Do you need the local church?
July 25, 2019 (Transcript)
I’ve heard many professing Christians say something along the lines of “I have a personal relationship with Jesus, I don’t need the local church.” And today, social media, live streaming worship, and “online church services” have created even greater opportunities for Christians to avoid regularly gathering in person with the local church for corporate worship. Can you be a faithful Christian without gathering regularly with the local church? I’d argue that the answer is nearly always a “no.” It’s not faithful to the Bible nor is it loving Christ to forsake your local church, when it’s in your power to gather. Now, I’m not talking about Christians who are sick, handicapped, or shut-in. I’m not talking about frontier missionaries where no local church exists. There will be times when Christians are hindered for a time from gathering with the local church for worship, but those rare occasions are the exception, not the rule. It should cause any Christian serious pause to argue that the pattern of God’s people gathering regularly for worship throughout the entire Bible has now been tossed out or is irrelevant. Scripture & church history totally reject this idea. That being said, I think Scripture gives us many reasons why Christians should regularly gather together in the local church for worship, but I’ll briefly give 5 reasons:
1) 1 Timothy 5:17 and Hebrews 13:17 teach us that Christians are to submit to their own pastors. How can you submit to or be led by pastors when you fail to gather with the local church?
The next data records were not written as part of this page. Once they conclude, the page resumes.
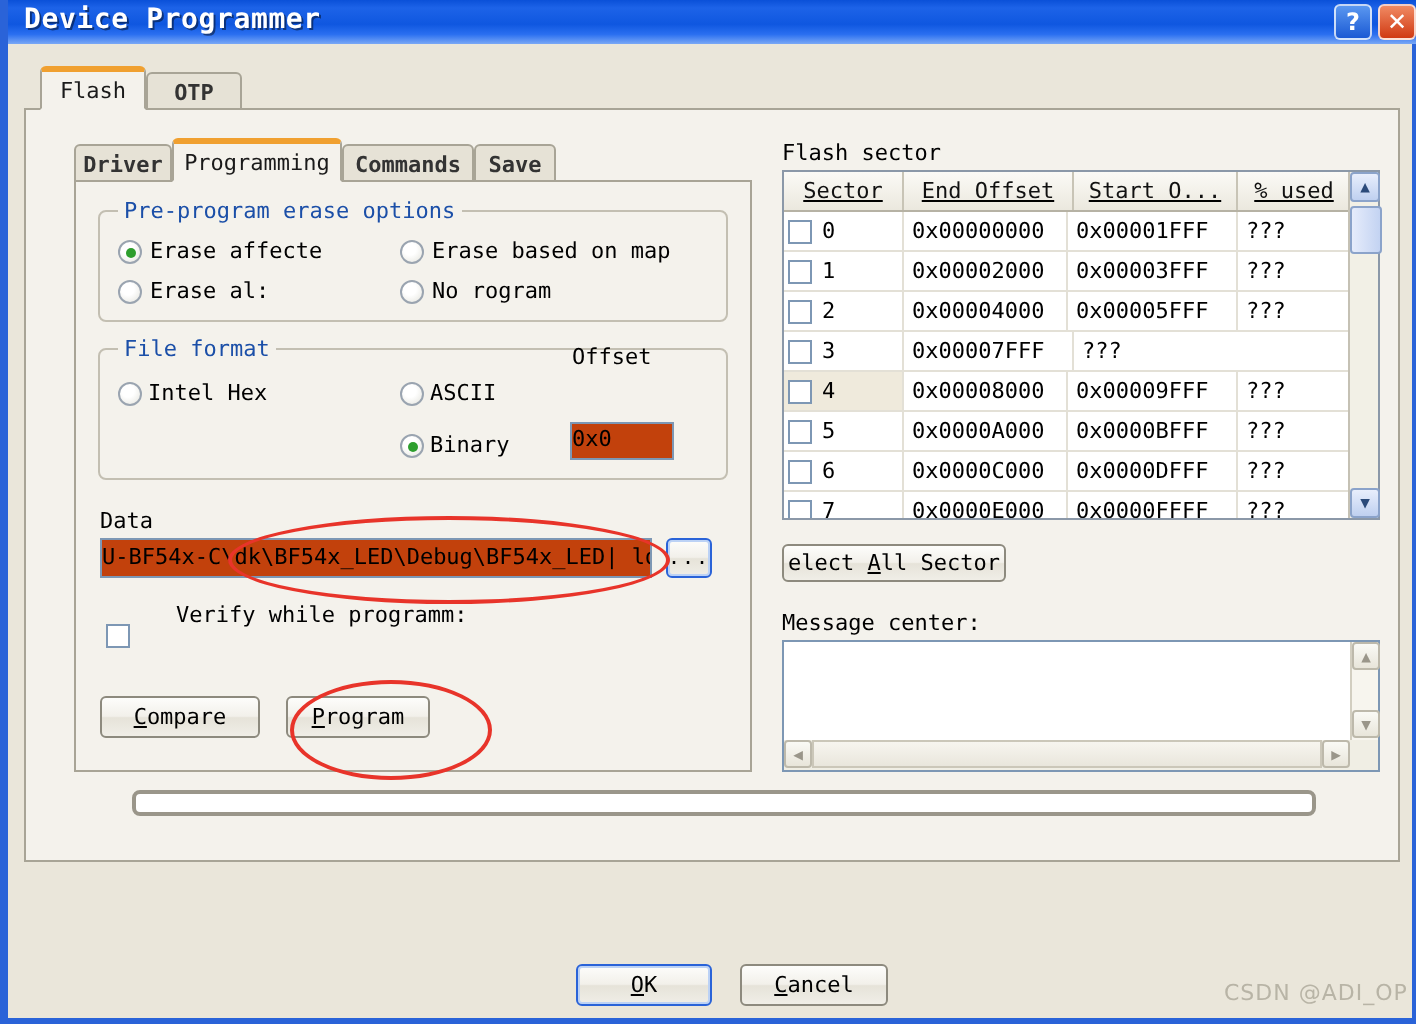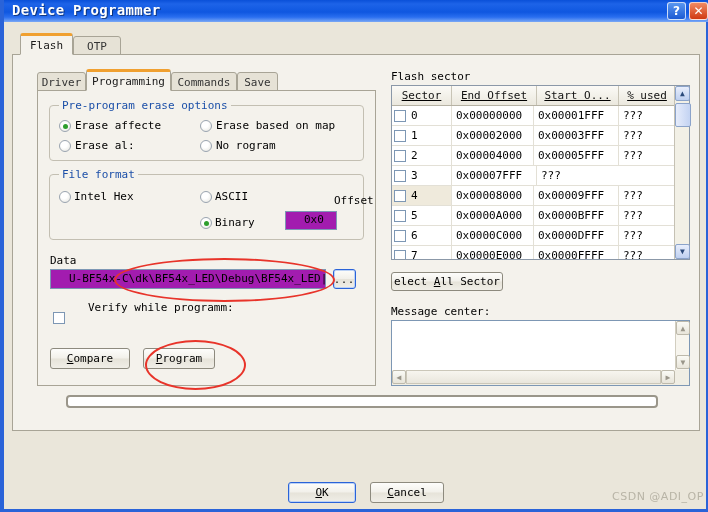"OTP" .tab.inactive { font-weight: none -> bold }
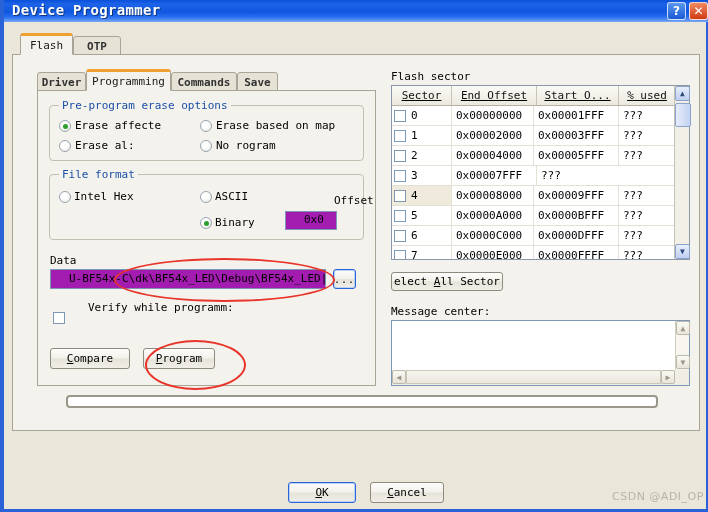"Offset" div.lbl { margin-left: 48px -> none; top: 194px -> 172px }
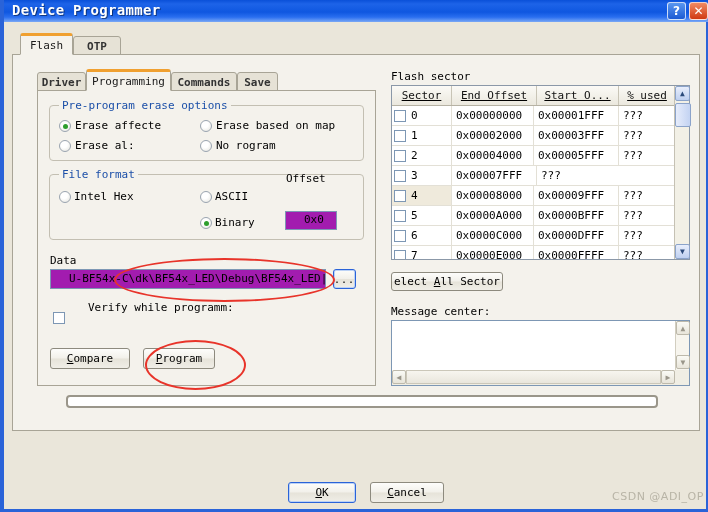"0x0" .textbox { background: #a21caf -> #c2410c; padding: 1px 18px -> 1px 0 }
2) Paul teaches us that the local church is a body with many members (Romans 12:3–8; 1 Corinthians 12:12–31). The eye can’t say to the hand “I have no need of you.” A member that’s cut off from the body will grow sick and die. A Christian can’t say to the local church “I have no need of you.” That person’s professed faith will shrivel up and die.
3) Jesus and the apostles commanded Christians to regularly participate in the ordinances of the local church—baptism and the Lord’s Supper (Matthew 28:19; 1 Corinthians 11:23–34). Also, the NT commands local churches to practice church discipline (Matthew 18:15–20; 1 Corinthians 5:1–13). You can’t restore repenting members to the body if you’re not there to pursue them and win them back.
4) James commands Christians in local churches to confess their sins to one another (James 5:16). Paul commands Christians in the body to bear one another’s burdens and so fulfill the law of Christ (Galatians 6:2). These commands demand that Christians be present in a local church. I know I have brothers and sisters in Christ overseas, but I can’t know them, confess my sins to them, and bear their burdens regularly to the degree Paul and James command me to know, confess to, and bear the burdens of my fellow church members.
5) Finally, and most importantly, God commands Christians to regularly gather with the saints for worship in Hebrews 10:24–25. And the context of this command is important for our question. I often hear this statement. “I wasn’t being fed at that church, so I stopped going. I’m fed by my TV or online preacher.” In Hebrews 10, God doesn’t command you to gather with the local church primarily so that you might be fed, but rather so that you might encourage the other Christians in your local church.Christians who fail to gather with the local church or who opt to watch a sermon online every week on their couch are thinking like American consumers, not biblical Christians. Christ came to serve, not to be served. Christians who have been deceived by this mindset are thinking only in terms of how they might be served when the overwhelming emphasis of Scripture is on you serving others.
Ultimately, failing to gather regularly with the local church is a failure to love God and to love your neighbor as yourself. Scripture says we must encourage and exhort one another in the gospel, so if you fail to gather regularly with the saints, what brother or sister will miss your encouragement or exhortation? The church is the bride of Christ and the local church is the primary means of God saving, growing, refining, and protecting His people (Ephesians 2:1–10,17–22; 4:11–16; 5:22–33). You can’t love Jesus and hate his bride. Jesus is jealous for his church. We must strive diligently to love and value the church as the Lord does, laying down our lives for one another as we follow our crucified Savior.